Después, salió del coche y sacó también a Gabe, y recogió los juegos de mesa que habían elegido para pasar la tarde en casa de Matt.
Había sido una sugerencia de Jesse. Estaba nerviosa por su encuentro en la oficina, pero su objetivo más importante era conseguir que Gabe y su padre forjaran lazos. Le parecía una tontería evitar a Matt por lo fácilmente que él conseguía que le ardiera el cuerpo. Eso era problema suyo, no de él, y tenía que enfrentarse al problema como una adulta.
Caminaron hasta la enorme entrada de la casa de Matt. La puerta se abrió antes de que ella pudiera tocar el timbre. Él apareció en el umbral, muy alto y atractivo, vestido con vaqueros y una camiseta. Relajado.

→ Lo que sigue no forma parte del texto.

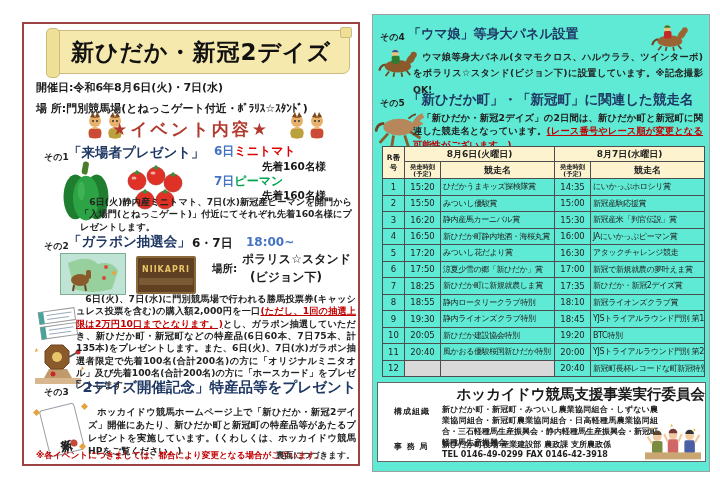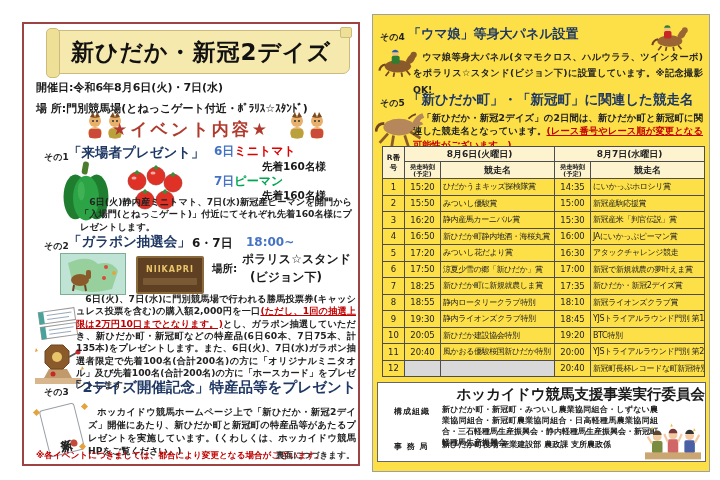--- a/index.html
+++ b/index.html
@@ -28,37 +28,37 @@
   .red{color:#e00000;}
   .green{color:#00a651;}
   .note{font-size:10.5px;font-weight:700;}
   .body-txt{font-size:9.2px;line-height:1.34;font-weight:600;color:#222;text-align:justify;
             text-indent:1em;margin:0;}
   .red-underline{color:#c00000;text-decoration:underline;font-weight:700;}
   .schedule{font-size:12px;font-weight:800;white-space:nowrap;}
   .time-blue{font-size:12px;font-weight:800;color:#4472c4;white-space:nowrap;}
   .place-label{font-size:10.5px;font-weight:700;}
   .place-line{font-size:12px;font-weight:800;white-space:nowrap;}
-  .niikapri{position:absolute;left:112px;top:232px;width:68px;height:38px;background:#5f4022;
+  .niikapri{position:absolute;left:112px;top:232px;width:60px;height:38px;background:#5f4022;
             border:2px solid #8a6a3a;box-sizing:border-box;border-radius:2px;text-align:center;}
   .niikapri-txt{display:block;margin-top:7px;font-size:8px;font-weight:800;letter-spacing:1px;color:#e8c46a;}
   .niikapri-bar{display:block;margin:4px auto 0;width:54px;height:7px;background:#7a5a35;border-radius:1px;}
   .ricebag{position:absolute;left:20px;top:382px;width:34px;height:46px;background:#fff;
            border:1.5px solid #98a0a8;border-radius:3px;transform:rotate(-14deg);
            display:flex;align-items:center;justify-content:center;}
   .ricebag-text{writing-mode:vertical-rl;font-size:12px;font-weight:800;color:#222;}
   .ricebag:after{content:"";position:absolute;right:5px;bottom:4px;width:7px;height:7px;
            border-radius:50%;background:#c24a3a;}
   .spark{position:absolute;width:5px;height:5px;background:#e6a23c;transform:rotate(45deg);}
   .footnote-red{font-size:8.6px;font-weight:700;color:#c00000;white-space:nowrap;}
   .footnote-black{font-size:8.6px;font-weight:700;color:#333;white-space:nowrap;}
 
   
   .page-right{position:absolute;left:372px;top:14px;width:338px;height:458px;
-              border:1px solid #a0a0a0;background:#fde047;box-sizing:border-box;}
+              border:1px solid #a0a0a0;background:#5eead4;box-sizing:border-box;}
   .r-sec-title{font-size:13px;font-weight:800;color:#1f3864;white-space:nowrap;}
   .r-body{font-size:9.3px;line-height:1.75;font-weight:700;color:#222;text-align:justify;
           text-indent:1em;margin:0;}
   .r-body5{font-size:9.3px;line-height:1.45;font-weight:600;color:#222;text-align:justify;
           text-indent:1em;margin:0;}
 
   table.race{position:absolute;left:9px;top:131px;width:322px;border-collapse:collapse;
              table-layout:fixed;}
   table.race th,table.race td{border:1px solid #4d4d4d;padding:0 2px;box-sizing:border-box;
              overflow:hidden;}
@@ -389,20 +389,21 @@
       </tr>
     </tbody>
       </table>
 
     <div class="committee">
       <div class="committee-title">ホッカイドウ競馬支援事業実行委員会</div>
       <div class="c-label" style="top:23px;">構成組織</div>
       <p class="c-text" style="top:21px;">新ひだか町・新冠町・みついし農業協同組合・しずない農業協同組合・新冠町農業協同組合・日高軽種馬農業協同組合・三石軽種馬生産振興会・静内軽種馬生産振興会・新冠町軽種馬生産振興会</p>
       <div class="c-label" style="top:58px;">事 務 局</div>
       <div class="c-line" style="top:56px;">新ひだか町役場 産業建設部 農政課 支所農政係</div>
+      <div class="c-line" style="top:67px;">TEL 0146-49-0299  FAX 0146-42-3918</div>
       <svg class="abs" style="right:4px;bottom:1px;" width="56" height="38" viewBox="0 0 64 42">
         <path d="M8 4 l2 3 -3 1 z" fill="#e8c44a"></path>
           <path d="M30 1 l2 3 -3 1 z" fill="#e8c44a"></path>
         <path d="M56 6 l2 3 -3 1 z" fill="#e8c44a"></path>
         <circle cx="14" cy="16" r="5" fill="#f2c9a0"></circle>
           <path d="M9 14 a5 5 0 0 1 10 0" fill="#5a4632"></path>
         <rect x="8" y="21" width="12" height="14" rx="2" fill="#7a8c3f"></rect>
         <line x1="8" y1="24" x2="3" y2="16" stroke="#f2c9a0" stroke-width="2.5"></line>
         <circle cx="32" cy="14" r="5" fill="#f2c9a0"></circle>
           <path d="M27 12 a5 5 0 0 1 10 0" fill="#7a3a3a"></path>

– Hola -dijo ella con nerviosismo.
– Hola -respondió Matt, y miró hacia abajo-. Hola, Gabe.
– Hola -respondió el niño en voz baja.
– ¿Quieres pasar?
Gabe miró a su madre. Después asintió y entró en la casa. Jesse lo siguió.
El vestíbulo era tan grande como toda su casita de alquiler en Spokane, pensó Jesse, observando la pared que había frente a ellos. Tenía doble altura, y por ella se deslizaba una cortina de agua.
Gabe lo observó con los ojos muy abiertos.
– Está lloviendo por dentro -susurró-. Mira, mamá, está lloviendo por dentro.
– Ya lo veo. Es genial, ¿verdad?
Matt se acercó a una pared lateral y presionó un interruptor. Inmediatamente, el agua cayó al estanque que había debajo. Después hubo silencio.
La expresión de Gabe se volvió de reverencia.